Consider the simplest non-trivial, generally applied situation of estimating the mean from a set of data: "most consistent with a normal distribution" has every possible real number as an equally valid solution! — whuber, Mar 11 '24 at 21:12
So you're telling me that looking for most-normal model doesn't make sense? — Isambard Kingdom, Mar 11 '24 at 21:14
Yes, that's what @whuber is telling you. Think carefully about the situation he describes; you'll realize that the distribution of the residuals is exactly the same regardless of what number you choose for the mean, with the exception of a location shift. So... any choice of an estimate gives you residuals that are "most consistent" with any distribution; after all, a Normal(12,2) distribution is just as much a Normal distribution as a Normal(0,2) distribution. — jbowman, Mar 11 '24 at 22:38
Other than a location shift? Isn't that what a mean is all about?

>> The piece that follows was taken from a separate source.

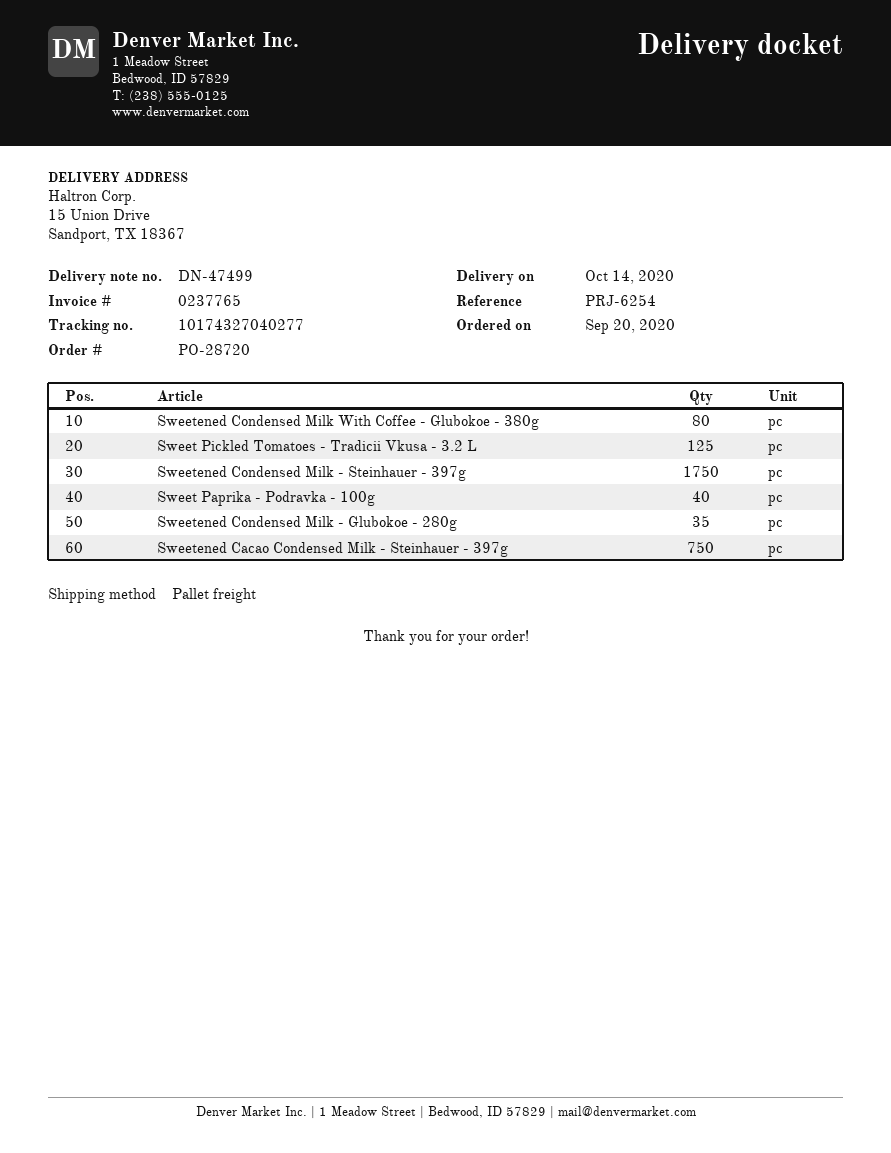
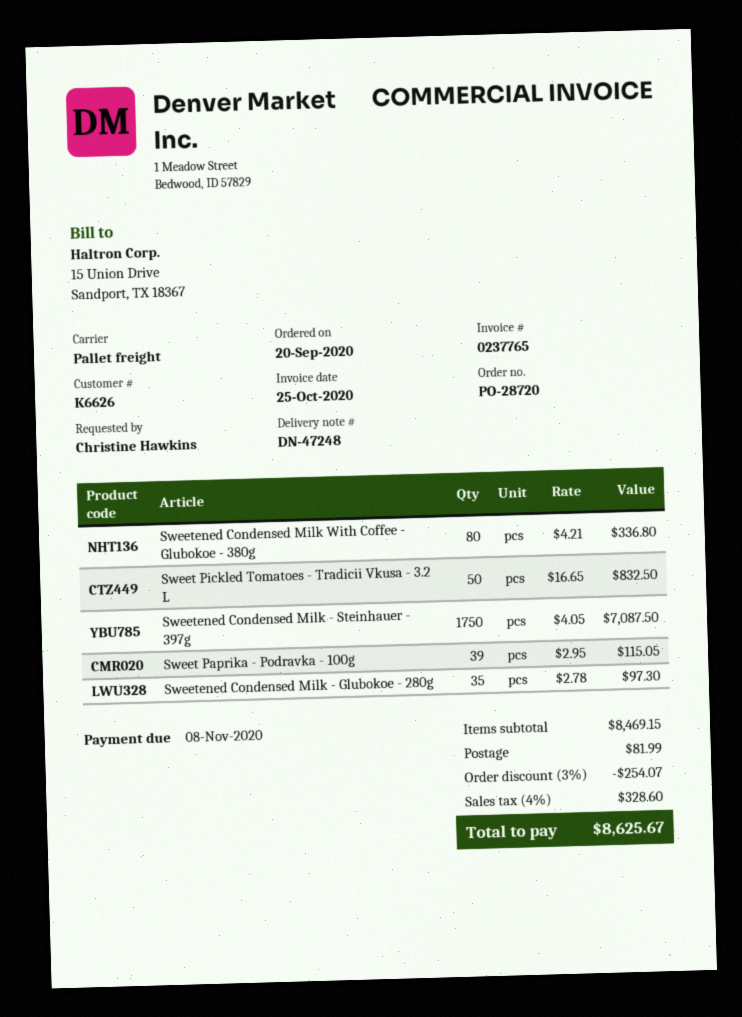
delivery note number: DN-47499 -> DN-47248
Sweet Pickled Tomatoes - Tradicii Vkusa - 3.2 L: 125 -> 50
Sweet Paprika - Podravka - 100g: 40 -> 39
Sweetened Cacao Condensed Milk - Steinhauer - 397g: 750 -> none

Perhaps I'm missing something, but the argument seems circular. — Isambard Kingdom, Mar 12 '24 at 01:35
I think the "fitting procedure" you're looking for is a Box-Cox regression. — Durden, Mar 13 '24 at 22:56
@whuber, consider the basic situation of estimating parameters in a linear model $Y=AX+B+\epsilon$ — we can ask which parameters give the most normal residuals, and that question probably has a unique answer. — Matt F., Mar 14 '24 at 04:58
@MattF. No, It would be invariant with respect to $B$, since we have not specified that $E[\epsilon] = 0$. Also if $X$ is normally distributed then $Y-AX$ is normal for any value of $A$ and the best fit would be purely random. — Lukas Lohse, Mar 14 '24 at 10:06
@LukasLohse, that doesn’t describe the basic situation of a linear regression, where $X$ is not normally distributed because $X$ (like $Y$) is a finite set of observations, and there are a continuum of possible values for the parameters $A$ and $B$ even under the constraint $E[\epsilon]=0$. — Matt F., Mar 14 '24 at 12:35
@Matt At a minimum you would need to standardize the residuals to a fixed sum (such as zero), for otherwise you could add an arbitrary constant to $B$ in any solution without changing the normality of the residuals. There are many other ways in which residuals can be made to look normal, too, indicating that this is not a great way to conceive of or solve an estimation problem. — whuber, Mar 14 '24 at 13:41
@MattF. I'm not sure what your 2nd comment is trying to say, but check out the simulations in my answer. Yes finite samples mean you often, it could also diverge, have a "unique" value with maximal normality, but it has little to do with the true value of $A$. — Lukas Lohse, Mar 14 '24 at 15:07

Lukas Lohse · Accepted Answer · 2024-03-14T15:15:24.587

Since there's a good amount of discussion in the comments I will demonstrate why the normality of the residuals is a poor measure. I will use Shapiro Wilks test instead of KS, as KS needs to be supplied with estimated $\mu$ and $\sigma$.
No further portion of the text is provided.